● DIRECTIONS FOR THIS TASK
Up to and including the line with "html: <div> <span>Упражнение", restate every line of the records below word for word, from the first line on, leaving out the pictures.

● DATA TO USE
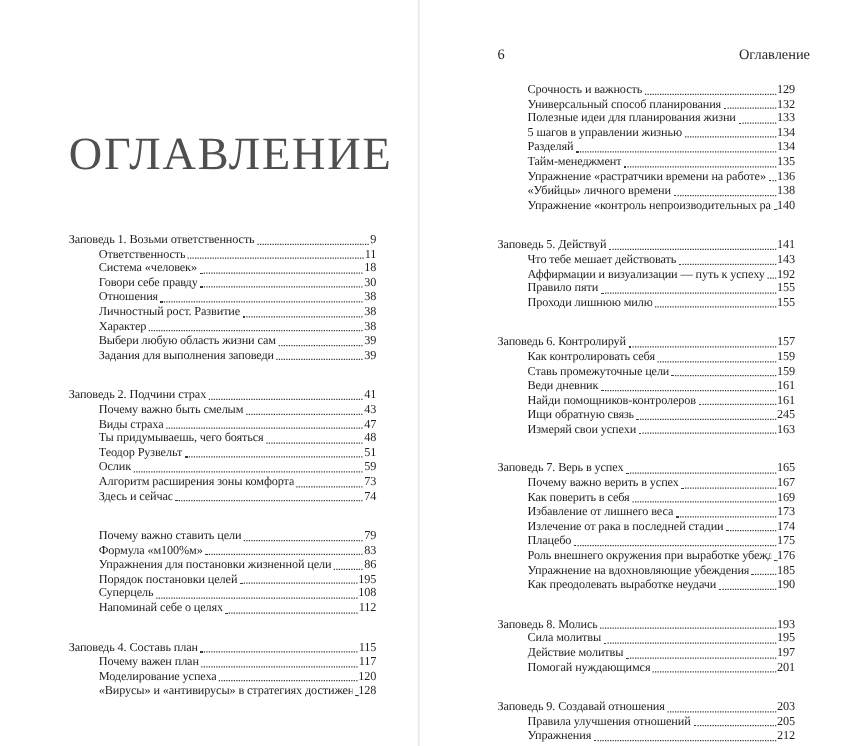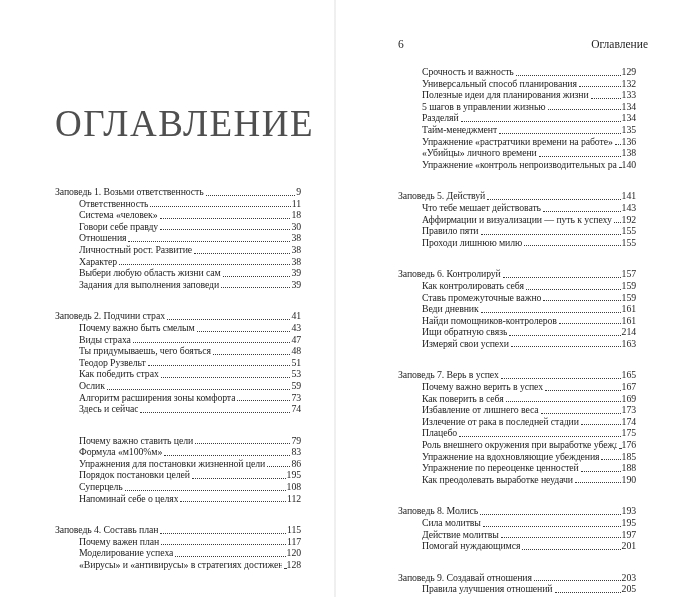"Ставь промежуточные важно" span.t { text: важно -> цели }
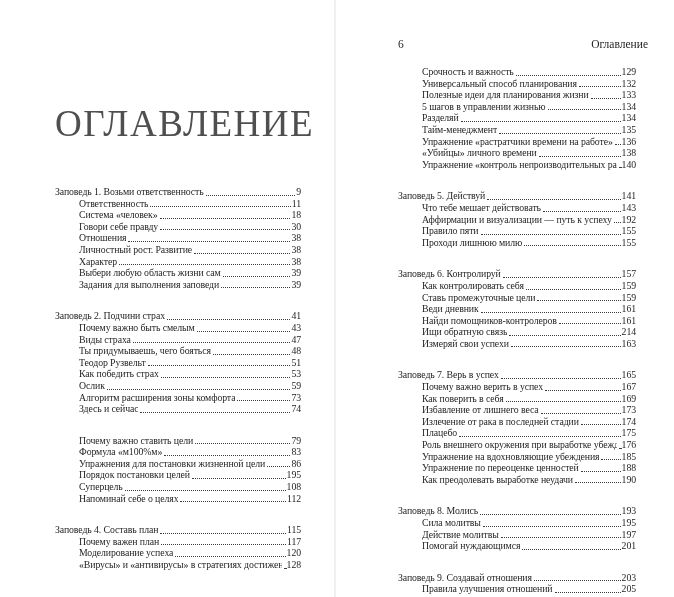"214" span.pg { text: 214 -> 245 }
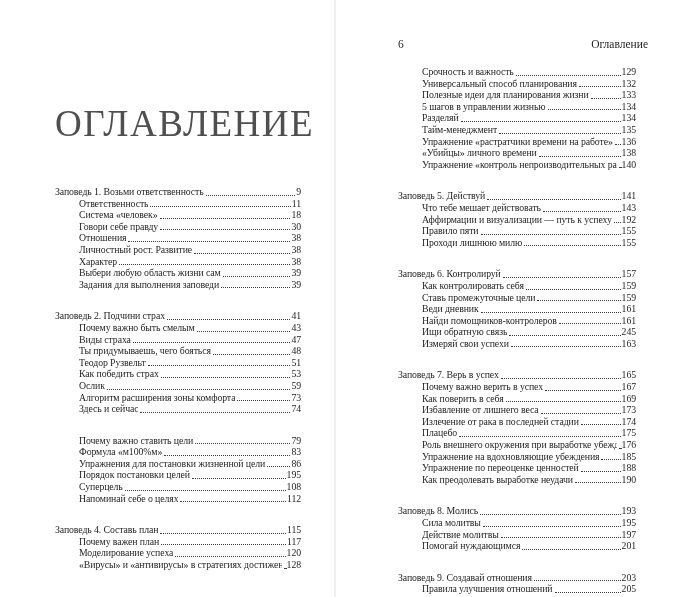"Как победить страх" div.entry { html: <div> <span>Как победить страх</span> <span></span> <span>53</span> </div> -> none }
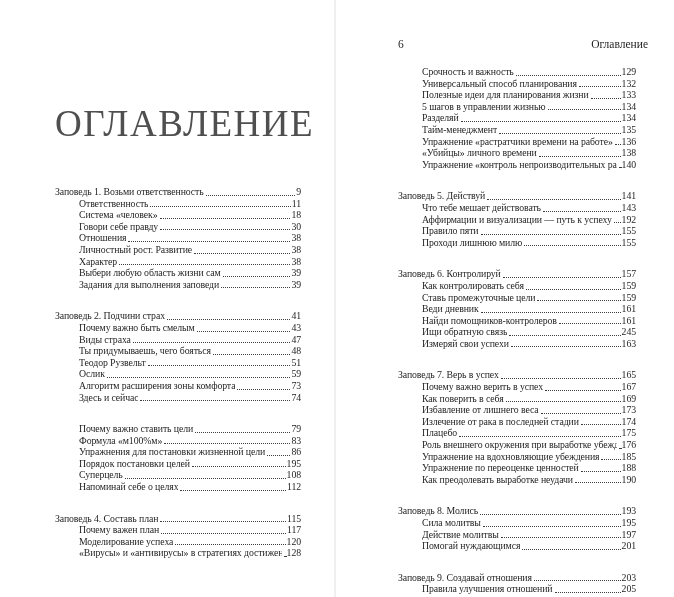"Упражнение по переоценке ценностей" div.entry { html: <div> <span>Упражнение по переоценке ценностей</span> <span></span> <span>188</span> </div> -> none }
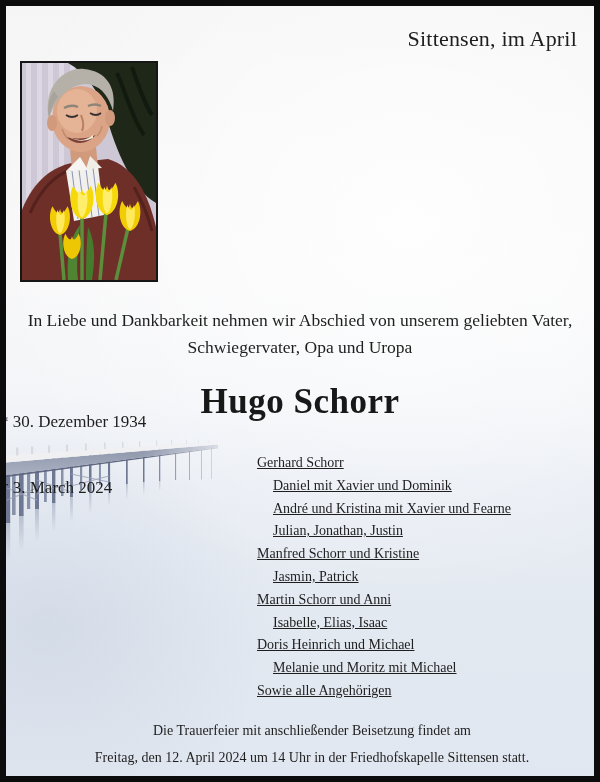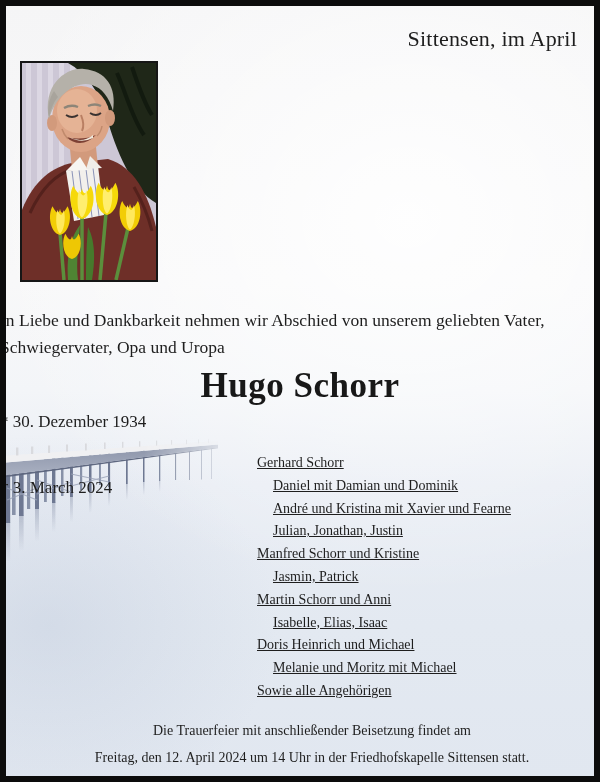"In Liebe und Dankbarkeit nehmen" .intro { text-align: left -> center }
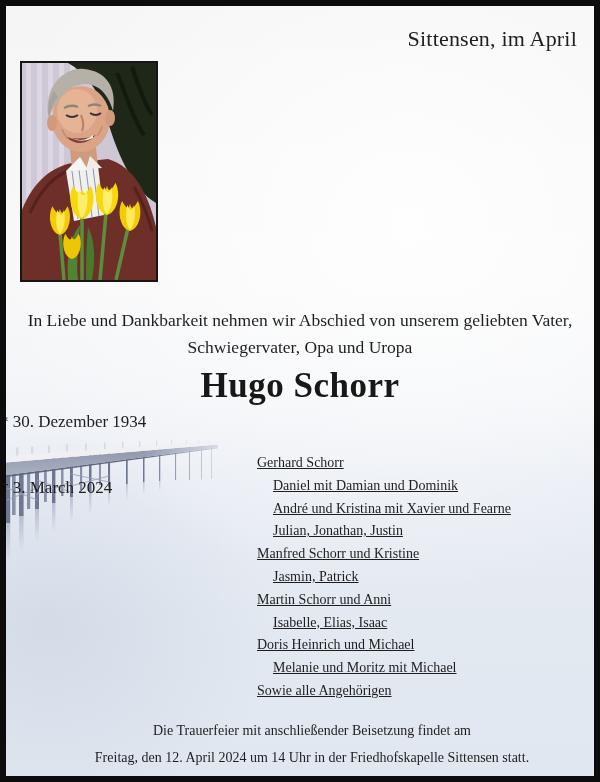"Hugo Schorr" .name { margin: 0 -> 16px }
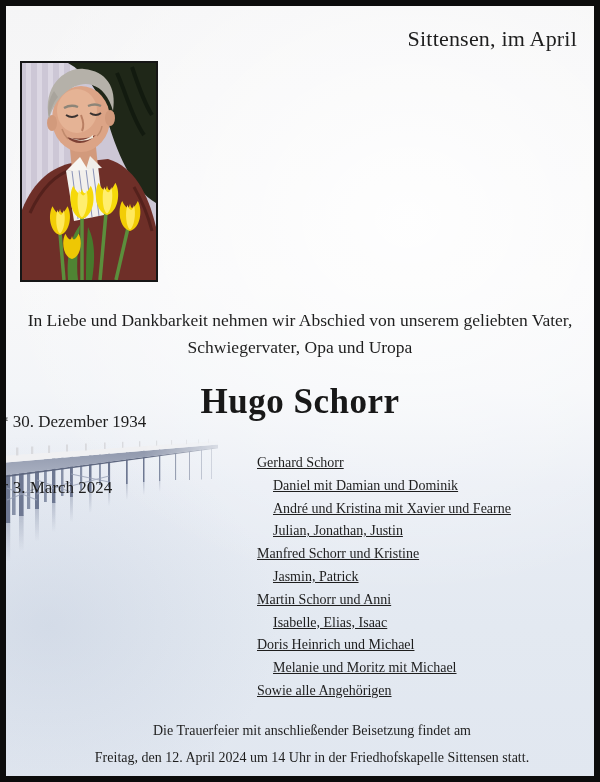"Daniel mit Damian und Dominik" div.indent { text: Damian -> Xavier }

● REPLY TO THE TASK
"Ставь промежуточные важно" span.t { text: важно -> цели }
"214" span.pg { text: 214 -> 245 }
"Как победить страх" div.entry { html: <div> <span>Как победить страх</span> <span></span> <span>53</span> </div> -> none }
"Упражнение по переоценке ценностей" div.entry { html: <div> <span>Упражнение по переоценке ценностей</span> <span></span> <span>188</span> </div> -> none }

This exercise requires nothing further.